Task item:
Please return exactly the lines from the beginning of the listing up to and including the line with "-12,38 +12,38 @@", with no pictures.

Data:

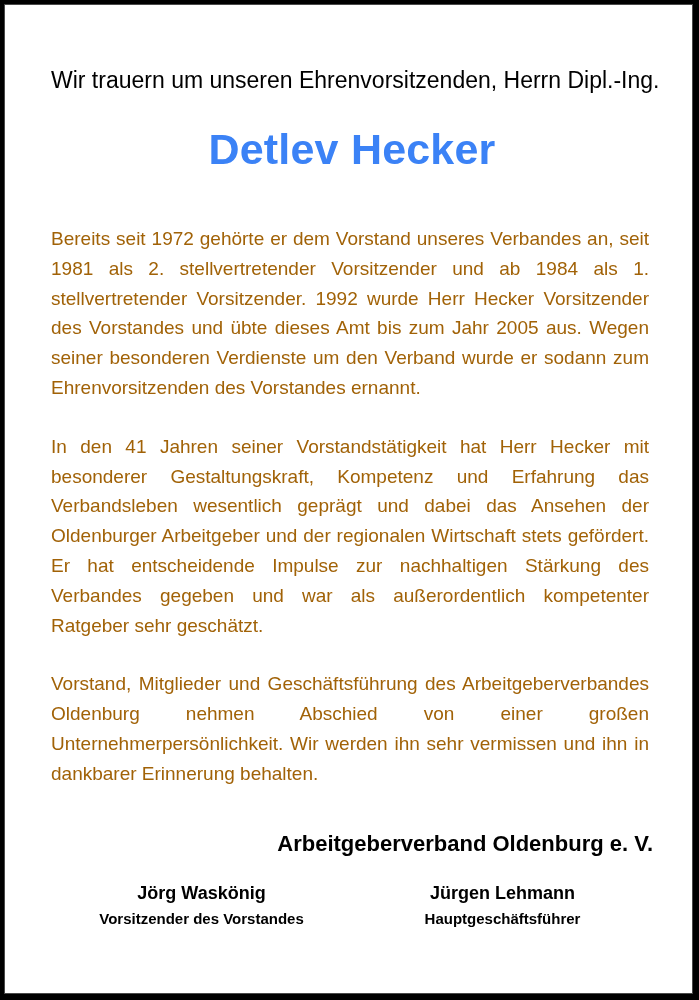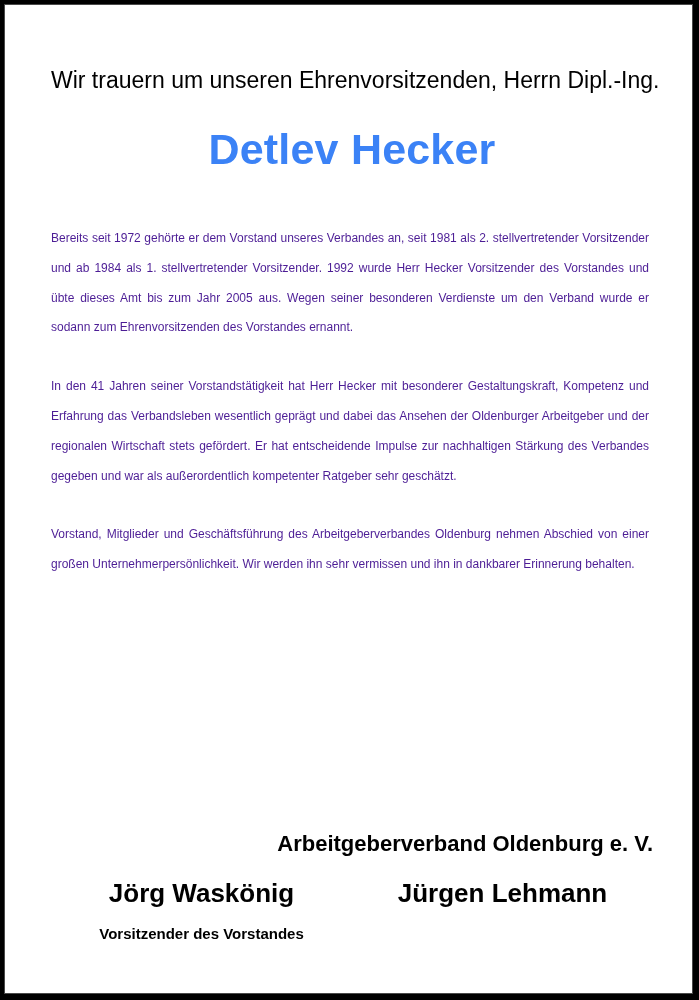--- a/index.html
+++ b/index.html
@@ -54,23 +54,23 @@
     letter-spacing: 0.2px;
     color: #3b82f6;
   }
   .body-text {
     position: absolute;
     top: 219px;
     left: 0;
     width: 602px;
   }
   .para {
-    font-size: 12px;
+    font-size: 19px;
     line-height: 29.8px;
-    color: #4c1d95;
+    color: #a16207;
     text-align: justify;
     text-justify: inter-word;
     margin: 0 4px 29px 0;
     hyphens: none;
   }
   .para:last-child { margin-bottom: 0; }
   .org-line {
     position: absolute;
     top: 825px;
     left: 0;
@@ -87,27 +87,27 @@
     left: 0;
     width: 602px;
     display: flex;
     flex-direction: row;
   }
   .sig-col {
     flex: 1 1 0;
     text-align: center;
   }
   .sig-name {
-    font-size: 26px;
+    font-size: 18px;
     line-height: 25px;
     font-weight: bold;
     color: #000000;
   }
   .sig-title {
-    margin-top: 18px;
+    margin-top: 3px;
     font-size: 15px;
     line-height: 20px;
     font-weight: bold;
     color: #000000;
   }
 </style>
 </head>
 <body>
 
 <div class="page">
@@ -125,17 +125,18 @@
 
     <div class="org-line">Arbeitgeberverband Oldenburg e. V.</div>
 
     <div class="signatures">
       <div class="sig-col">
         <div class="sig-name">Jörg Waskönig</div>
         <div class="sig-title">Vorsitzender des Vorstandes</div>
       </div>
       <div class="sig-col">
         <div class="sig-name">Jürgen Lehmann</div>
+        <div class="sig-title">Hauptgeschäftsführer</div>
       </div>
     </div>
 
   </div>
 </div>
 
 </body></html>

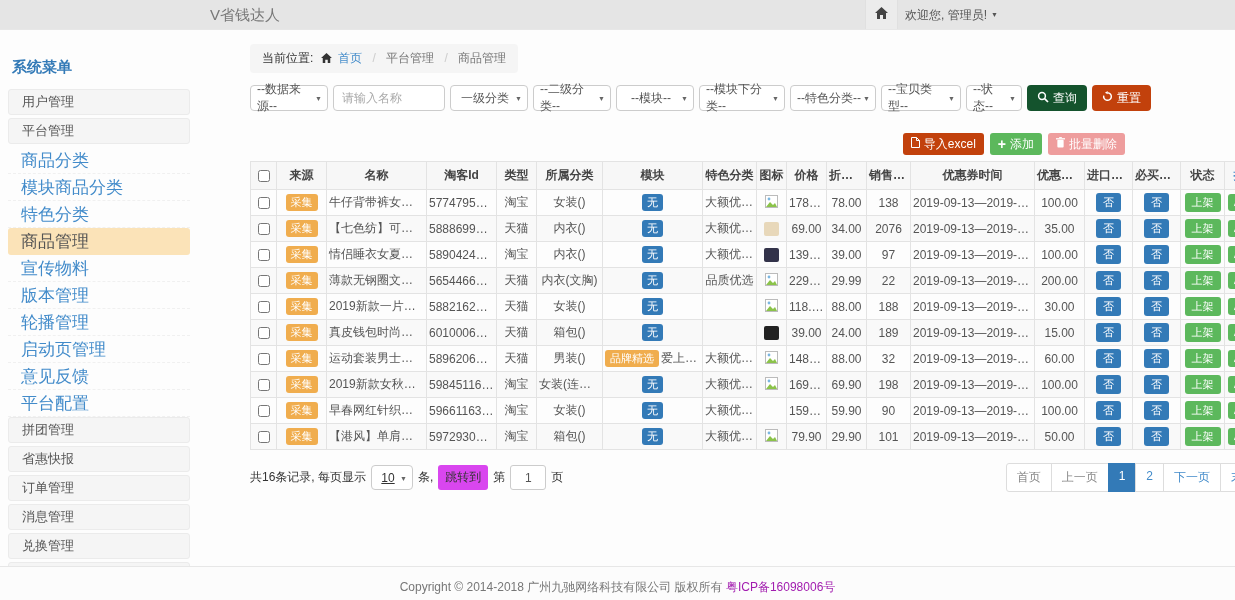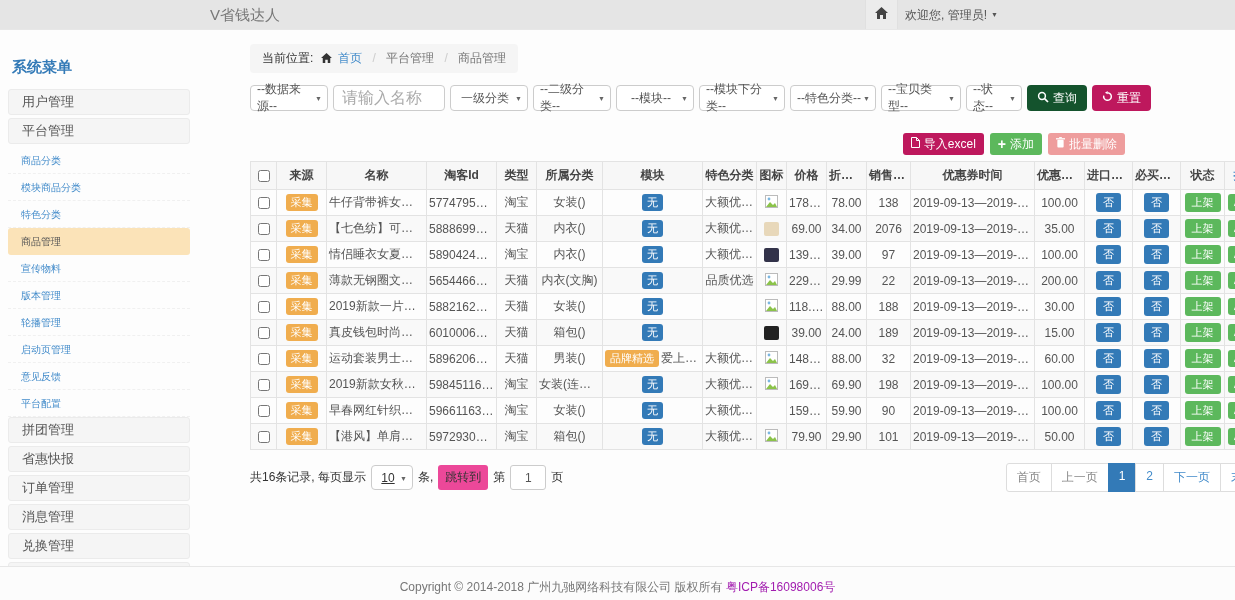--- a/index.html
+++ b/index.html
@@ -12,38 +12,38 @@
   
   .topbar { position:absolute; top:0; left:0; right:0; height:30px; background:#e5e5e5; border-bottom:1px solid #e7e7e7; z-index:5; }
   .brand { position:absolute; left:210px; top:0; line-height:30px; font-size:15px; color:#777; }
   .home-btn { position:absolute; left:865px; top:0; width:33px; height:29px; background:#ececec; border-left:1px solid #e0e0e0; border-right:1px solid #e0e0e0; display:flex; align-items:center; justify-content:center; cursor:pointer; }
   .welcome { position:absolute; left:905px; top:0; line-height:30px; font-size:12px; color:#555; cursor:pointer; }
   .caret-down { font-size:7px; color:#555; vertical-align:2px; margin-left:4px; }
   
   .sidebar { position:absolute; left:8px; top:48px; width:182px; bottom:33px; overflow:hidden; z-index:1; }
   .sidebar-title { color:#337ab7; font-size:15px; font-weight:bold; padding:10px 4px 12px 4px; }
   .menu-header { background:#f5f5f5; border:1px solid #ebebeb; border-radius:3px; height:26px; line-height:24px; padding-left:13px; margin-bottom:3px; color:#555; font-size:13px; cursor:pointer; }
-  .menu-link { height:27px; line-height:27px; padding-left:13px; color:#428bca; font-size:10px; border-bottom:1px dashed #f0f0f0; cursor:pointer; }
+  .menu-link { height:27px; line-height:27px; padding-left:13px; color:#428bca; font-size:17px; border-bottom:1px dashed #f0f0f0; cursor:pointer; }
   .menu-link.active { background:#fbe3b8; border-radius:3px; color:#555; border-bottom-color:transparent; }
   
   .main { position:absolute; left:210px; top:44px; width:915px;padding-left:40px; }
   .breadcrumb { display:inline-block; background:#f5f5f5; border-radius:4px; padding:6px 12px; color:#333; }
   .breadcrumb .bc-home-icon { margin:0 3px 0 4px; vertical-align:-1px; }
   .bc-link { color:#428bca; text-decoration:none; cursor:pointer; }
   .bc-sep { color:#ccc; margin:0 7px; }
   .bc-item { color:#777; }
   
   .filter-bar { margin-top:12px; display:flex; align-items:center; gap:5px; }
   .sel-wrap { position:relative; height:26px; border:1px solid #ccc; border-radius:4px; background:#fff; display:inline-flex; align-items:center; justify-content:center; padding:0 14px 0 6px; cursor:pointer; flex:none; }
   .sel-caret { position:absolute; right:5px; top:9px; font-size:7px; color:#666; }
-  .txt-input { height:26px; width:112px; border:1px solid #ccc; border-radius:4px; padding:0 8px; font-size:16px; color:#555; flex:none; }
+  .txt-input { height:26px; width:112px; border:1px solid #ccc; border-radius:4px; padding:0 8px; font-size:12px; color:#555; flex:none; }
   .txt-input::placeholder { color:#aaa; }
   .btn { height:26px; border:none; border-radius:4px; color:#fff; font-size:12px; padding:0 10px; display:inline-flex; align-items:center; gap:4px; cursor:pointer; flex:none; }
   .btn-primary { background:#14532d; }
-  .btn-info { background:#be185d; }
+  .btn-info { background:#c2410c; }
   .btn-success { background:#5cb85c; }
   .btn-danger-light { background:#ee9d9d; }
   .btn-sm { height:22px; border-radius:3px; padding:0 8px; }
   .plus-glyph { font-size:14px; font-weight:bold; line-height:1; }
   
   .action-bar { margin-top:22px; display:flex; justify-content:flex-end; gap:6px; }
   
   table { border-collapse:collapse; table-layout:fixed; width:1016px; margin-top:6px; font-size:12px; }
   th,td { border:1px solid #e3e3e3; text-align:center; padding:3px 2px; white-space:nowrap; overflow:hidden; text-overflow:ellipsis; color:#555; }
   th { background:#f7f7f7; font-weight:bold; color:#444; padding:5px 2px; }
@@ -57,21 +57,21 @@
   .mod-txt { margin-left:2px; color:#555; }
   .thumb { display:inline-block; width:15px; height:14px; border-radius:2px; vertical-align:middle; }
   .op-btn { display:inline-flex; width:19px; height:17px; align-items:center; justify-content:center; border-radius:3px; margin:0 1px; cursor:pointer; vertical-align:middle; }
   .op-edit { background:#5cb85c; }
   .op-del { background:#d9534f; }
   input[type=checkbox] { width:12px; height:12px; margin:0; vertical-align:middle; }
   
   .pager-row { margin-top:13px; width:1016px; display:flex; align-items:center; color:#333; }
   .pager-info { display:flex; align-items:center; gap:5px; }
   .per-page { width:42px; height:25px;text-decoration:underline; }
-  .jump-chip { background:#ec4899; border-radius:3px; padding:4px 7px; color:#333; cursor:pointer; }
+  .jump-chip { background:#d946ef; border-radius:3px; padding:4px 7px; color:#333; cursor:pointer; }
   .page-input { width:36px; height:25px; border:1px solid #ccc; border-radius:3px; text-align:center; font-size:12px; color:#555; }
   .pager-buttons { margin-left:auto; display:flex; }
   .page-btn { border:1px solid #ddd; background:#fff; color:#428bca; padding:5px 10px; margin-left:-1px; cursor:pointer; }
   .page-btn:first-child { border-radius:3px 0 0 3px; margin-left:0; }
   .page-btn:last-child { border-radius:0 3px 3px 0; }
   .page-btn.disabled { color:#888; }
   .page-btn.active { background:#337ab7; border-color:#337ab7; color:#fff; }
   
   .footer { position:absolute; left:0; right:0; bottom:0; height:34px; background:#fcfcfc; border-top:1px solid #e7e7e7; text-align:center; color:#777; padding-top:12px; z-index:4; }
   .footer a { color:#a21caf; text-decoration:none; cursor:pointer; }

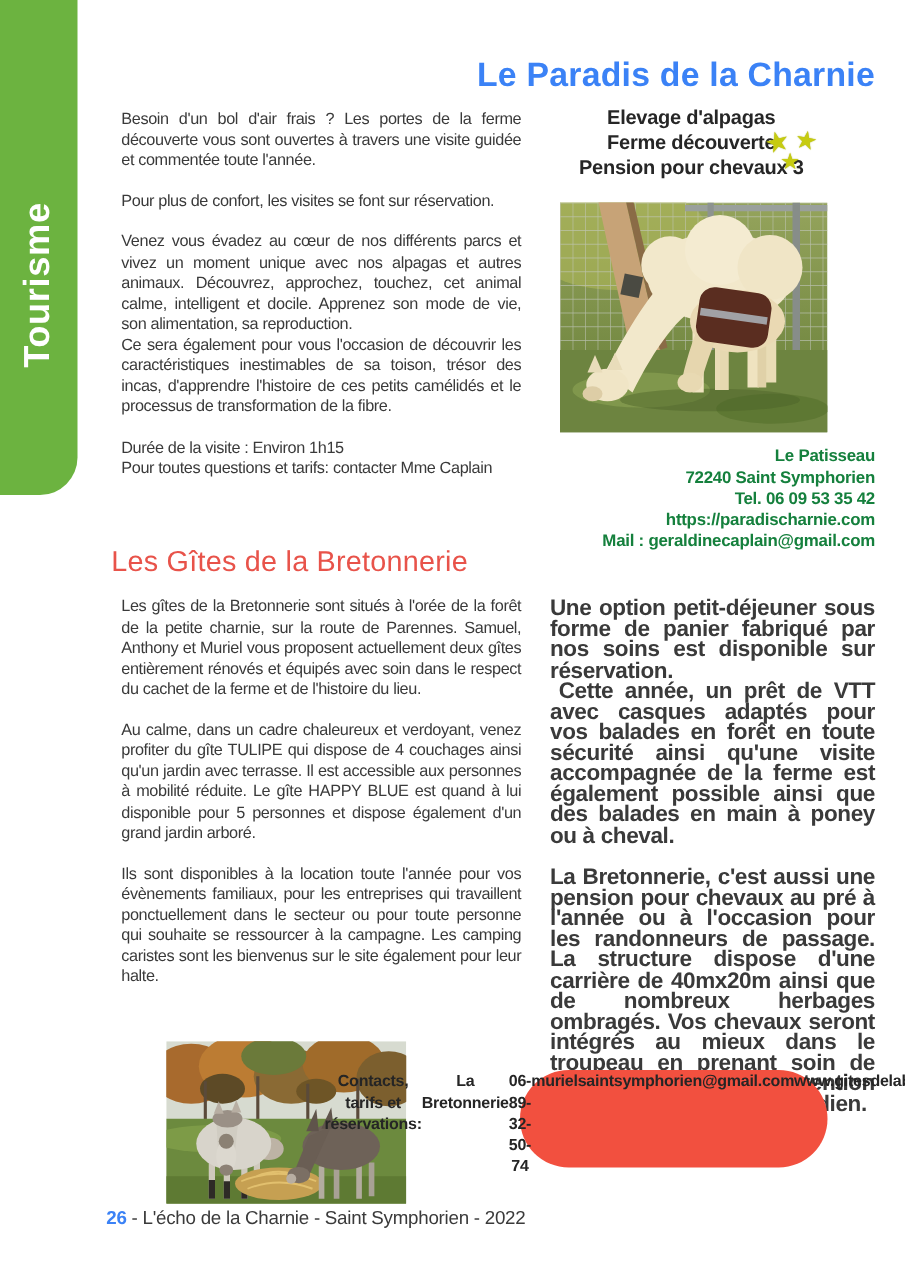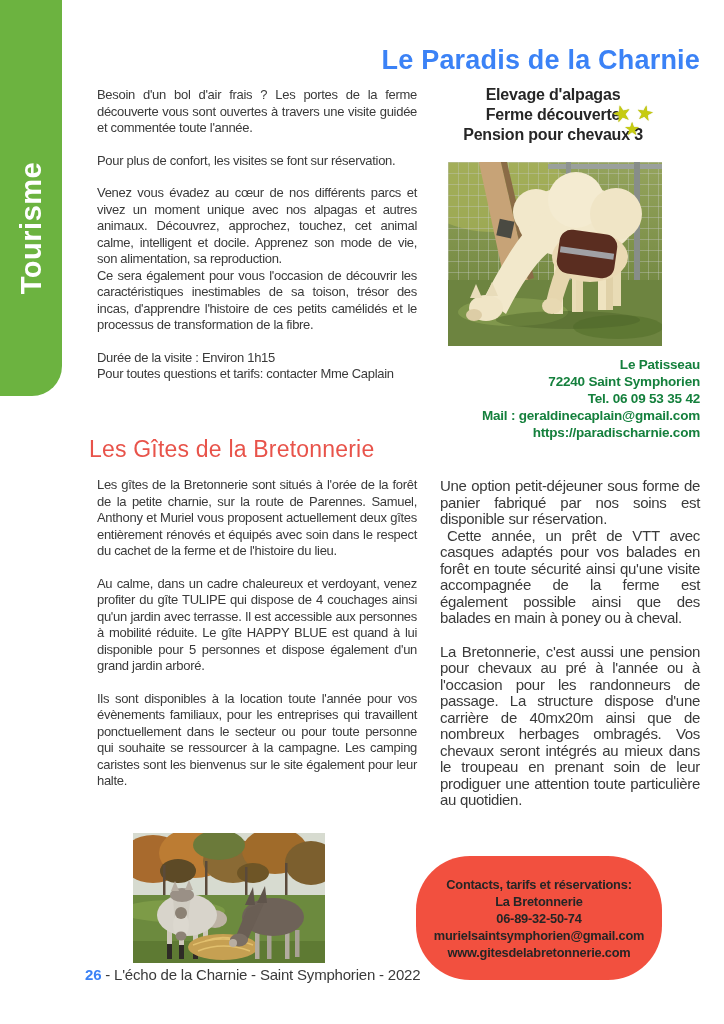--- a/index.html
+++ b/index.html
@@ -52,29 +52,30 @@
     color:#15803d; font-size:13.5px; font-weight:bold; line-height:17px;
     letter-spacing:-0.2px;
   }
   .gites-title {
     position:absolute; left:89px; top:436px;
     color:#e8534a; font-size:23px; font-weight:normal; letter-spacing:0.2px;
   }
   .col-left.gites { top:477px; }
   .col-right {
     position:absolute; left:428px; top:478px; width:272px;
-    font-size:15px; line-height:16.5px; letter-spacing:-0.3px;
+    font-size:18px; line-height:16.5px; letter-spacing:-0.3px;
     text-align:justify;
+    font-weight:bold;
   }
   .col-right p.indent { text-indent:7px; margin-bottom:0; }
   .col-right p.la-bret { margin-top:17px; }
   .contact-oval {
-    position:absolute; left:416px; top:856px; width:246px; height:124px;
+    position:absolute; left:416px; top:856px; width:246px; height:78px;
     background:#f2503f; border-radius:54px;
-    display:flex; flex-direction:column; justify-content:center;
+    display:flex; flex-direction:row; justify-content:center;
     text-align:center; color:#252525; font-size:12.8px; line-height:17px;
     font-weight:bold; letter-spacing:-0.2px;
   }
   .footer {
     position:absolute; left:85px; top:966px; font-size:15px; letter-spacing:-0.2px;
   }
   .footer .pagenum { color:#3b82f6; font-weight:bold; }
   .footer .ftext { color:#3a3a3a; }
 </style>
 </head>
@@ -150,22 +151,22 @@
     <path d="M 116,88 C 108,104 102,122 98,140 L 112,146 C 118,126 124,108 130,100 Z" fill="#e6d6ae"></path>
     <ellipse cx="104" cy="144" rx="10" ry="8" fill="#e8d9b2"></ellipse>
     <rect x="110" y="70" width="58" height="44" rx="12" fill="#5a2d20" transform="rotate(8 139 92)"></rect>
     <rect x="112" y="88" width="54" height="6" fill="#aeb6bd" opacity="0.85" transform="rotate(8 139 91)"></rect>
   </svg>
 
   <div class="paradis-contact">
     <div>Le Patisseau</div>
     <div>72240 Saint Symphorien</div>
     <div>Tel. 06 09 53 35 42</div>
+    <div>https://paradischarnie.com</div>
     <div>Mail : geraldinecaplain@gmail.com</div>
-    <div>https://paradischarnie.com</div>
   </div>
 
   <h2 class="gites-title">Les Gîtes de la Bretonnerie</h2>
 
   <div class="col-left gites">
     <p>Les gîtes de la Bretonnerie sont situés à l'orée de la forêt de la petite charnie, sur la route de Parennes. Samuel, Anthony et Muriel vous proposent actuellement deux gîtes entièrement rénovés et équipés avec soin dans le respect du cachet de la ferme et de l'histoire du lieu.</p>
     <p>Au calme, dans un cadre chaleureux et verdoyant, venez profiter du gîte TULIPE qui dispose de 4 couchages ainsi qu'un jardin avec terrasse. Il est accessible aux personnes à mobilité réduite. Le gîte HAPPY BLUE est quand à lui disponible pour 5 personnes et dispose également d'un grand jardin arboré.</p>
     <p>Ils sont disponibles à la location toute l'année pour vos évènements familiaux, pour les entreprises qui travaillent ponctuellement dans le secteur ou pour toute personne qui souhaite se ressourcer à la campagne. Les camping caristes sont les bienvenus sur le site également pour leur halte.</p>
   </div>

Exercise output:
--- a/index.html
+++ b/index.html
@@ -54,23 +54,23 @@
     letter-spacing: 0.2px;
     color: #3b82f6;
   }
   .body-text {
     position: absolute;
     top: 219px;
     left: 0;
     width: 602px;
   }
   .para {
-    font-size: 12px;
+    font-size: 19px;
     line-height: 29.8px;
-    color: #4c1d95;
+    color: #a16207;
     text-align: justify;
     text-justify: inter-word;
     margin: 0 4px 29px 0;
     hyphens: none;
   }
   .para:last-child { margin-bottom: 0; }
   .org-line {
     position: absolute;
     top: 825px;
     left: 0;
@@ -87,27 +87,27 @@
     left: 0;
     width: 602px;
     display: flex;
     flex-direction: row;
   }
   .sig-col {
     flex: 1 1 0;
     text-align: center;
   }
   .sig-name {
-    font-size: 26px;
+    font-size: 18px;
     line-height: 25px;
     font-weight: bold;
     color: #000000;
   }
   .sig-title {
-    margin-top: 18px;
+    margin-top: 3px;
     font-size: 15px;
     line-height: 20px;
     font-weight: bold;
     color: #000000;
   }
 </style>
 </head>
 <body>
 
 <div class="page">
@@ -125,17 +125,18 @@
 
     <div class="org-line">Arbeitgeberverband Oldenburg e. V.</div>
 
     <div class="signatures">
       <div class="sig-col">
         <div class="sig-name">Jörg Waskönig</div>
         <div class="sig-title">Vorsitzender des Vorstandes</div>
       </div>
       <div class="sig-col">
         <div class="sig-name">Jürgen Lehmann</div>
+        <div class="sig-title">Hauptgeschäftsführer</div>
       </div>
     </div>
 
   </div>
 </div>
 
 </body></html>

--- a/index.html
+++ b/index.html
@@ -12,38 +12,38 @@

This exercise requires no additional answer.